### WHAT TO DO
Except for the pictures, reproduce the records word for word.

DATA SHOWN below:

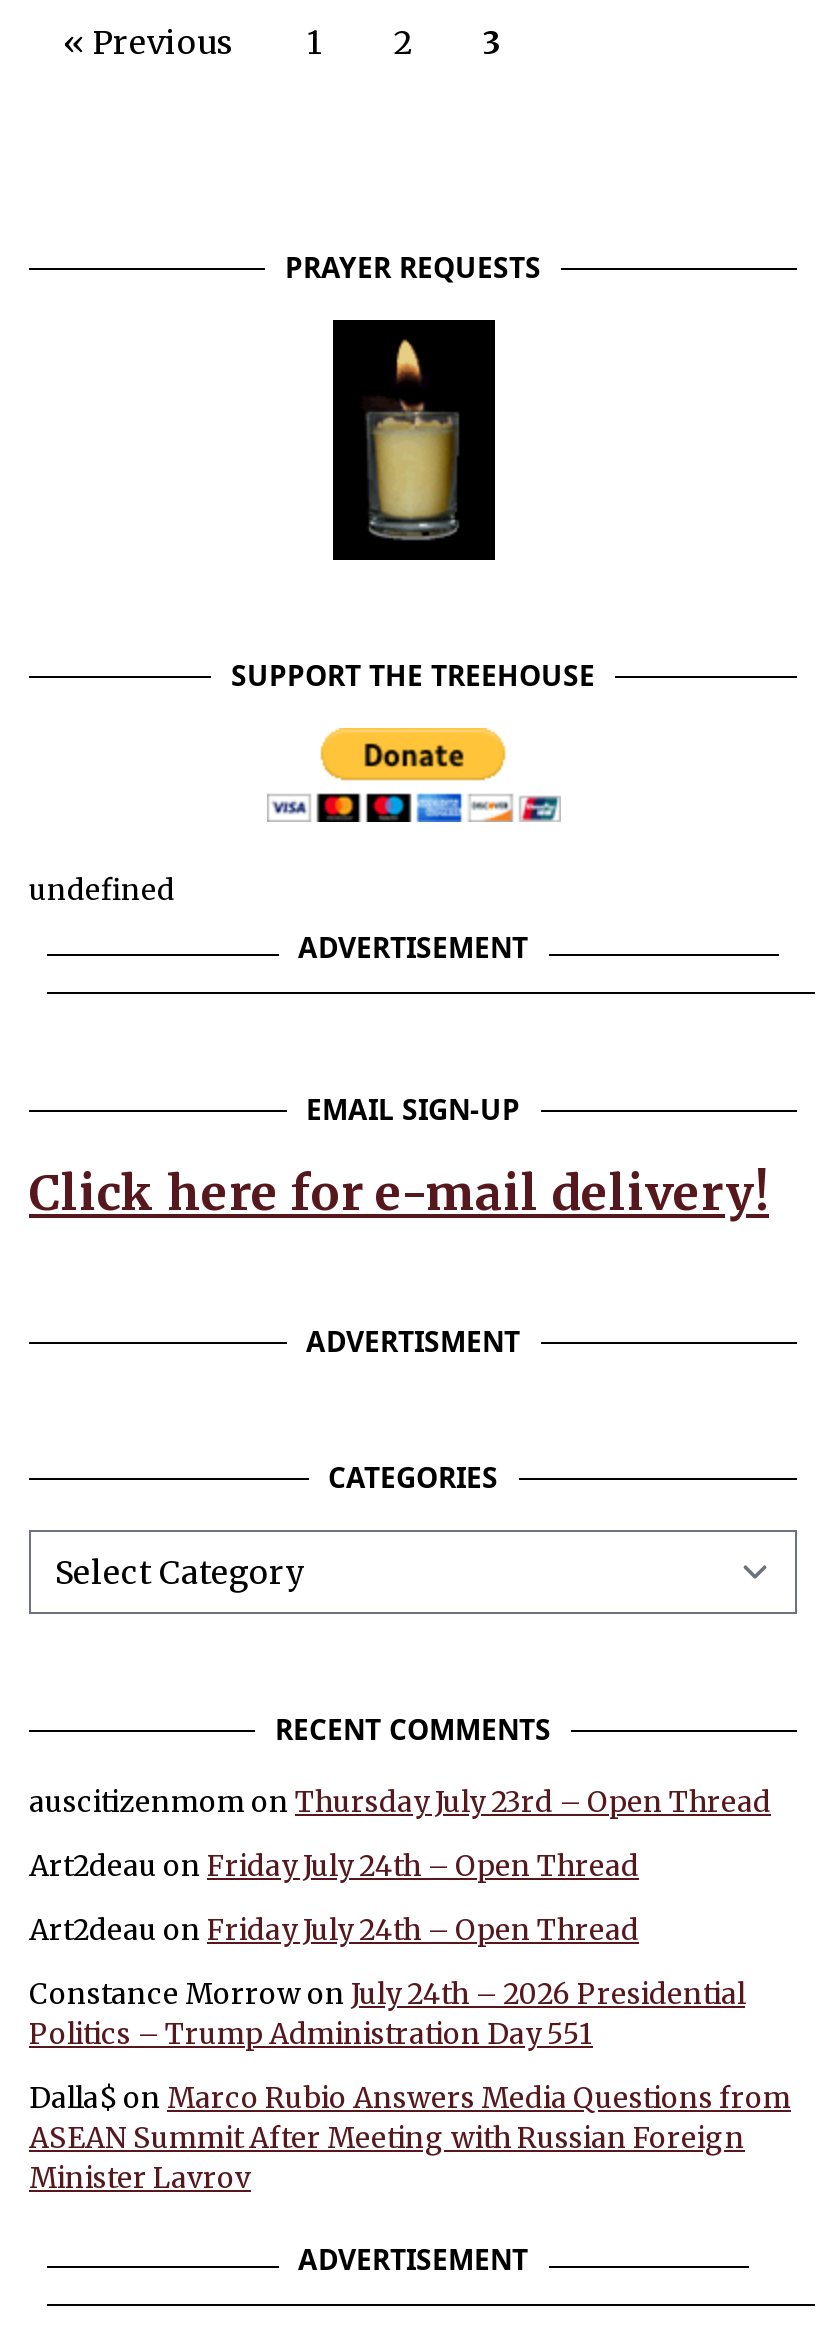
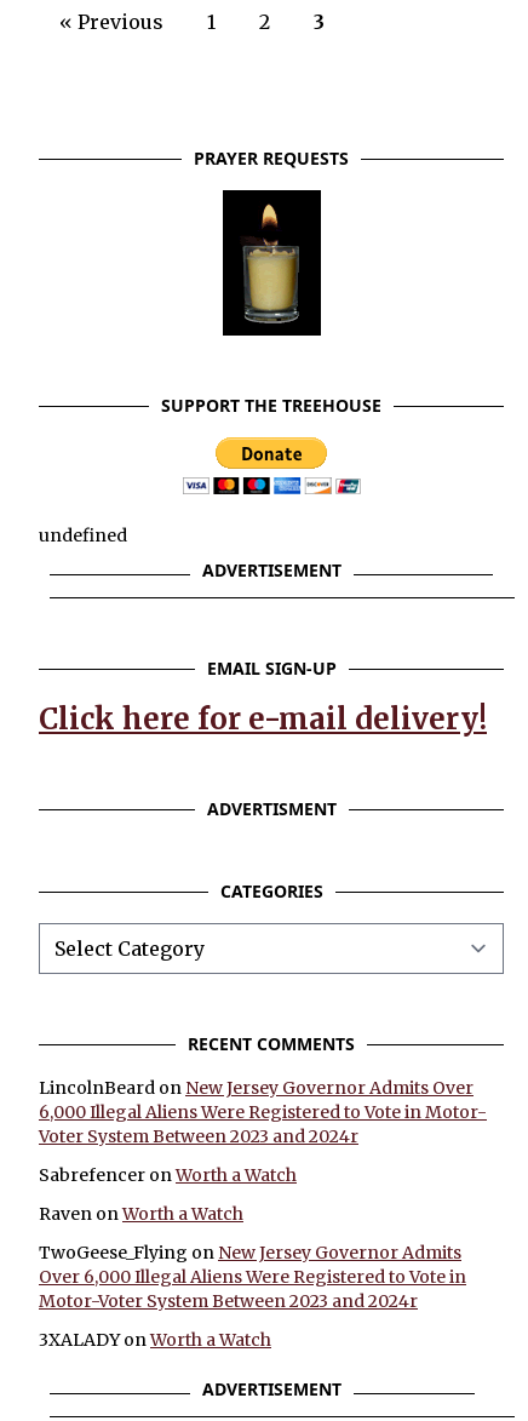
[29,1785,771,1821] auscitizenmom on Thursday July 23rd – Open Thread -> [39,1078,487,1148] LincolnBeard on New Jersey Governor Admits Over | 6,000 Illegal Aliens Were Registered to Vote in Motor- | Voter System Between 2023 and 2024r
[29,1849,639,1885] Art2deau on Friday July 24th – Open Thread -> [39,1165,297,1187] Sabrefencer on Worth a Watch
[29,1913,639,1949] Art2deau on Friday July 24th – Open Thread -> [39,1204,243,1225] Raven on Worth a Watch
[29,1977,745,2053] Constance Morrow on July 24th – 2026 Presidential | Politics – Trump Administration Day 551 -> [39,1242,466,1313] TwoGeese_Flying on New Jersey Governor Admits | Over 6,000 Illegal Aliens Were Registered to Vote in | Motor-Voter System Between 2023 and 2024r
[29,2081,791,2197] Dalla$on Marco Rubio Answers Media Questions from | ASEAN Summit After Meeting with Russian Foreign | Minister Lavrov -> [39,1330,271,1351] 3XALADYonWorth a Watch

End of DATA SHOWN.

### RESULT OF THE TASK
[29,1785,771,1821] auscitizenmom on Thursday July 23rd – Open Thread -> [39,1078,487,1148] LincolnBeard on New Jersey Governor Admits Over | 6,000 Illegal Aliens Were Registered to Vote in Motor- | Voter System Between 2023 and 2024r
[29,1849,639,1885] Art2deau on Friday July 24th – Open Thread -> [39,1165,297,1187] Sabrefencer on Worth a Watch
[29,1913,639,1949] Art2deau on Friday July 24th – Open Thread -> [39,1204,243,1225] Raven on Worth a Watch
[29,1977,745,2053] Constance Morrow on July 24th – 2026 Presidential | Politics – Trump Administration Day 551 -> [39,1242,466,1313] TwoGeese_Flying on New Jersey Governor Admits | Over 6,000 Illegal Aliens Were Registered to Vote in | Motor-Voter System Between 2023 and 2024r
[29,2081,791,2197] Dalla$on Marco Rubio Answers Media Questions from | ASEAN Summit After Meeting with Russian Foreign | Minister Lavrov -> [39,1330,271,1351] 3XALADYonWorth a Watch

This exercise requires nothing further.